For the asphalt base of Bemaks, three decisions were made regarding the demolition of parts of the building that were built contrary to the revised main project and building permit. A decision was also made to stop the legalization procedure. The ecological inspection carried out 13 inspections, four decisions were made to eliminate irregularities, and one request was submitted to start a misdemeanor procedure. The market inspection even established that concrete was placed on the market for which usability was not proven by a declaration of properties, which is contrary to the Law on Construction Products. But Bemax still operates at this location.
Civjevni komerc was given a decision to demolish, because two concrete bases and other buildings were built contrary to valid planning documents and without proper approval. In this case, the Environmental Inspection carried out 11 inspections, four decisions to eliminate irregularities and two requests to initiate misdemeanor proceedings. The market inspection found that records on the purchase and sale of goods in bulk were not available to it during the inspection, which is a violation of the Law on Internal Trade. Also, as in the case of Bemax, it was established that concrete was put on the market for which usability has not been proven. This company is also active today in Cijevna.
For Firmi Putevi, one asphalt base was removed and a temporary facility was installed. In her case, the environmental inspection carried out the most inspections - 20 of them, and also made five decisions to eliminate irregularities and four requests to initiate misdemeanor proceedings.

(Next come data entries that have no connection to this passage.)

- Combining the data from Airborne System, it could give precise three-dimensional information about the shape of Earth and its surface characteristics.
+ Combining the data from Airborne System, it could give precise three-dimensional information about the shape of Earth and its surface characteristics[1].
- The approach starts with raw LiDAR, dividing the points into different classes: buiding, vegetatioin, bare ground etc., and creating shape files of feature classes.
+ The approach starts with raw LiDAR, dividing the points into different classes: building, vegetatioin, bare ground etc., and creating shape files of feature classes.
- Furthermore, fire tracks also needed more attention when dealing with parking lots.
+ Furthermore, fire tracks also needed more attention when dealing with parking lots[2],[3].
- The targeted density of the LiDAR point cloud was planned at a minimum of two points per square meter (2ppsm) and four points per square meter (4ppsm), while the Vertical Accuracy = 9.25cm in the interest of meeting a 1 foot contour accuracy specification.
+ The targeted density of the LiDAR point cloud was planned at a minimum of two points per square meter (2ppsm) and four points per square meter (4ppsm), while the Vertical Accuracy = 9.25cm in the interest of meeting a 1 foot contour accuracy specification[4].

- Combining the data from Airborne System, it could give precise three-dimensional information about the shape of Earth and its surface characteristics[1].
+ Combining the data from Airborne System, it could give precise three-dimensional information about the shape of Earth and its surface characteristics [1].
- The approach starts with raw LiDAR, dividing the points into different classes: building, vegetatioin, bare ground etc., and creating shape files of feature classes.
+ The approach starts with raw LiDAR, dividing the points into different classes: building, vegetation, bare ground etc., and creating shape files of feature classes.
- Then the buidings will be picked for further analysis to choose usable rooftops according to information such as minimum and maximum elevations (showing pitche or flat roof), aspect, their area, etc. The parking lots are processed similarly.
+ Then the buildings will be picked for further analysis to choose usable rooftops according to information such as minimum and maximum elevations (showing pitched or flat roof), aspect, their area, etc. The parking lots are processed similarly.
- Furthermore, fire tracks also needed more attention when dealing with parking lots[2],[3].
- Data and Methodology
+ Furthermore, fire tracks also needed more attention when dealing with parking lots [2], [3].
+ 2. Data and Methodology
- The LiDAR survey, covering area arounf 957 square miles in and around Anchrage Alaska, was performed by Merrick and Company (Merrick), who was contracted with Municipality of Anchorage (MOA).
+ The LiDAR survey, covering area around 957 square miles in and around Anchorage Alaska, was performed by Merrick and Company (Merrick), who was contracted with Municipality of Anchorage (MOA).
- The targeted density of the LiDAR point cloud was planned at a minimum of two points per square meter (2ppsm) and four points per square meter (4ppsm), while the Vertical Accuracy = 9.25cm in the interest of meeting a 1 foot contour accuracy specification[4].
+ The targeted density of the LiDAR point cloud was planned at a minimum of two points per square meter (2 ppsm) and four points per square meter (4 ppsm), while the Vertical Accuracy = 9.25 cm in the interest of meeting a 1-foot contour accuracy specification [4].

Even the Roads did not stop their activities at this location.
In Morača, the company Čelebić was issued a decision prohibiting the use of the building, because it was not registered in the real estate cadastre in accordance with the Law on State Survey and Real Estate Cadastre. The ecological inspection carried out five inspections and issued three solutions for the elimination of irregularities. The market inspection also found a violation of the Law on Internal Trade, because even in this case, the record of the purchase and sale of goods in bulk is not available at the time of the inspection. It was also established that the company was putting concrete on the market for which usability was not proven by a statement of properties. Celebić na Morača still has great activities.
Only Montenegro Petrol has demolished facilities built contrary to the valid planning document and without approval. The ecological inspection carried out 19 inspections, passed six decisions to eliminate irregularities and submitted four requests to initiate misdemeanor proceedings. The market inspection determined that the Law on Internal Trade and the Law on Construction Products were violated - for the same reasons as in the case of Čelebić.
That all these companies are working smoothly is confirmed by CIN-CG's knowledge that representatives of competent institutions dealing with environmental and water protection in Montenegro recently visited this area together with representatives of foreign embassies to whom they showed how gravel is exploited illegally. One of the officials from the embassy asked - why don't we call the police?